## HOW TO COMPLETE THIS TASK
Write each line exactly, from the line that holds "-161,25 +161,25 @@" through the final line of the material, and no other line.
[[ GIVEN DATA open ]]
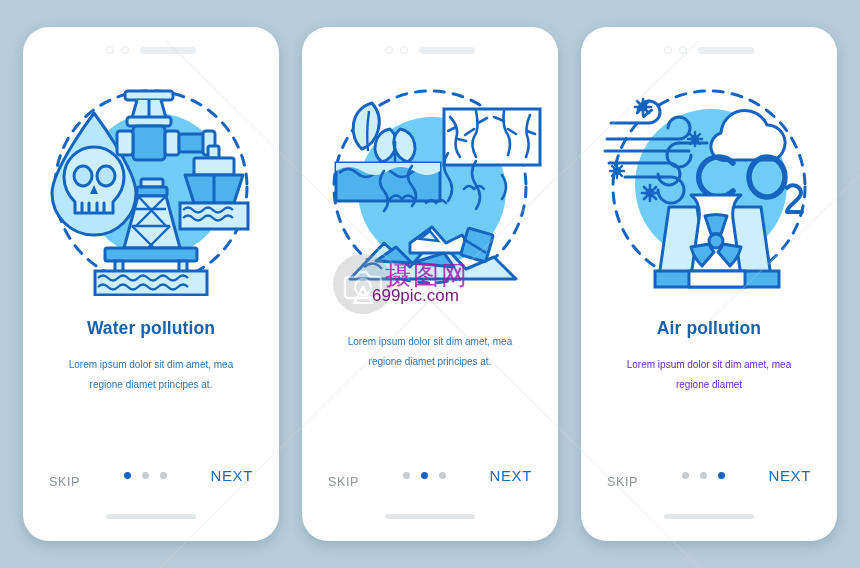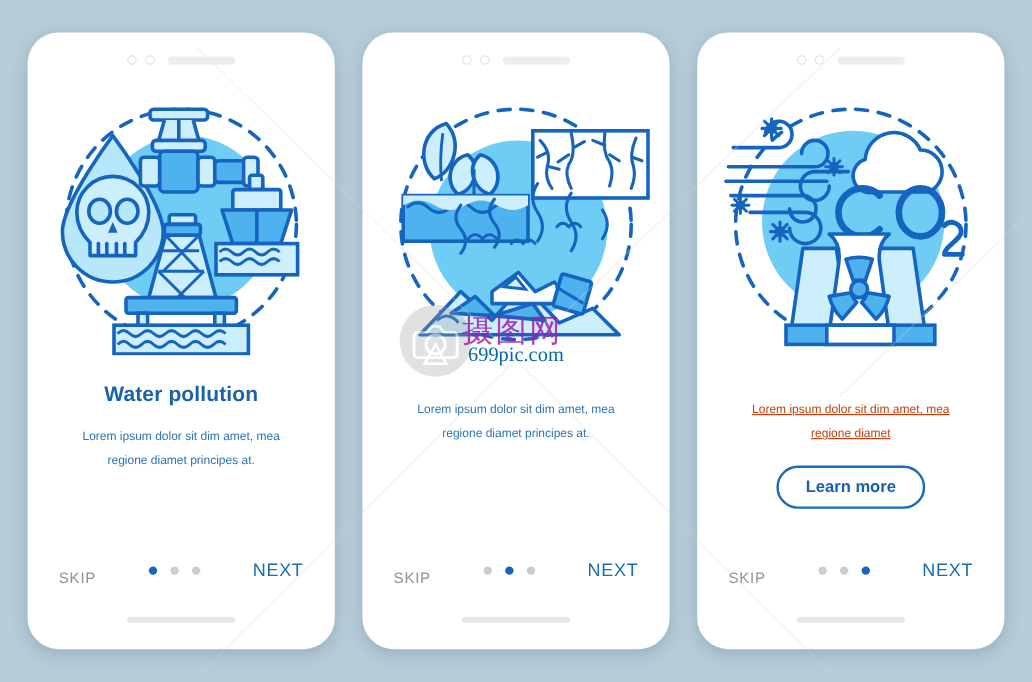--- a/index.html
+++ b/index.html
@@ -161,25 +161,25 @@
     z-index: 7;
     font-size: 26px;
     color: #a21caf;
     font-family: Liberation Mono, monospace;
     letter-spacing: 2px;
     pointer-events: none;
     opacity: .85;
   }
   .wm-url {
     position: absolute;
-    left: 390px; top: 286px;
+    left: 372px; top: 286px;
     z-index: 7;
     font-size: 17px;
-    color: #0369a1;
-    font-family: Liberation Serif, serif;
+    color: #701a75;
+    font-family: Liberation Sans, sans-serif;
     pointer-events: none;
   }
 </style>
 </head>
 <body>
 
 <div id="root">
 
   <div class="wm-lines">
     <svg viewBox="0 0 860 568" preserveAspectRatio="none">
@@ -438,22 +438,22 @@
 
           <g transform="translate(121,160)">
             <circle cx="0" cy="0" r="7" fill="#4db2ee" stroke="#1565c0" stroke-width="3"></circle>
             <path d="M-5 -7 a22 22 0 0 1 10 0 l6 -18 a40 40 0 0 0 -22 0 z" fill="#4db2ee" stroke="#1565c0" stroke-width="3" stroke-linejoin="round"></path>
             <path d="M7 3 a22 22 0 0 1 -5 8 l12 14 a40 40 0 0 0 11 -19 z" fill="#4db2ee" stroke="#1565c0" stroke-width="3" stroke-linejoin="round"></path>
             <path d="M-7 3 a22 22 0 0 0 5 8 l-12 14 a40 40 0 0 1 -11 -19 z" fill="#4db2ee" stroke="#1565c0" stroke-width="3" stroke-linejoin="round"></path>
           </g>
         </svg>
       </div>
 
-      <div class="desc" style="color: #c2410c; text-decoration: underline;">Lorem ipsum dolor sit dim amet, mea regione diamet</div>
-      <button class="learn-more">Learn more</button>
+      <div class="title" style="color: rgb(24, 98, 171);">Air pollution</div>
+      <div class="desc" style="color: #6d28d9;">Lorem ipsum dolor sit dim amet, mea regione diamet</div>
 
       <div class="footer">
         <span class="skip" style="color: rgb(141, 148, 153);">SKIP</span>
         <span class="dots">
           <span class="pdot"></span>
           <span class="pdot"></span>
           <span class="pdot on" style="background: rgb(21, 101, 192);"></span>
         </span>
         <span class="next" style="color: rgb(26, 107, 181);">NEXT</span>
       </div>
[[ GIVEN DATA closed ]]
## EXERCISE RESULT
@@ -161,25 +161,25 @@
     z-index: 7;
     font-size: 26px;
     color: #a21caf;
     font-family: Liberation Mono, monospace;
     letter-spacing: 2px;
     pointer-events: none;
     opacity: .85;
   }
   .wm-url {
     position: absolute;
-    left: 390px; top: 286px;
+    left: 372px; top: 286px;
     z-index: 7;
     font-size: 17px;
-    color: #0369a1;
-    font-family: Liberation Serif, serif;
+    color: #701a75;
+    font-family: Liberation Sans, sans-serif;
     pointer-events: none;
   }
 </style>
 </head>
 <body>
 
 <div id="root">
 
   <div class="wm-lines">
     <svg viewBox="0 0 860 568" preserveAspectRatio="none">
@@ -438,22 +438,22 @@
 
           <g transform="translate(121,160)">
             <circle cx="0" cy="0" r="7" fill="#4db2ee" stroke="#1565c0" stroke-width="3"></circle>
             <path d="M-5 -7 a22 22 0 0 1 10 0 l6 -18 a40 40 0 0 0 -22 0 z" fill="#4db2ee" stroke="#1565c0" stroke-width="3" stroke-linejoin="round"></path>
             <path d="M7 3 a22 22 0 0 1 -5 8 l12 14 a40 40 0 0 0 11 -19 z" fill="#4db2ee" stroke="#1565c0" stroke-width="3" stroke-linejoin="round"></path>
             <path d="M-7 3 a22 22 0 0 0 5 8 l-12 14 a40 40 0 0 1 -11 -19 z" fill="#4db2ee" stroke="#1565c0" stroke-width="3" stroke-linejoin="round"></path>
           </g>
         </svg>
       </div>
 
-      <div class="desc" style="color: #c2410c; text-decoration: underline;">Lorem ipsum dolor sit dim amet, mea regione diamet</div>
-      <button class="learn-more">Learn more</button>
+      <div class="title" style="color: rgb(24, 98, 171);">Air pollution</div>
+      <div class="desc" style="color: #6d28d9;">Lorem ipsum dolor sit dim amet, mea regione diamet</div>
 
       <div class="footer">
         <span class="skip" style="color: rgb(141, 148, 153);">SKIP</span>
         <span class="dots">
           <span class="pdot"></span>
           <span class="pdot"></span>
           <span class="pdot on" style="background: rgb(21, 101, 192);"></span>
         </span>
         <span class="next" style="color: rgb(26, 107, 181);">NEXT</span>
       </div>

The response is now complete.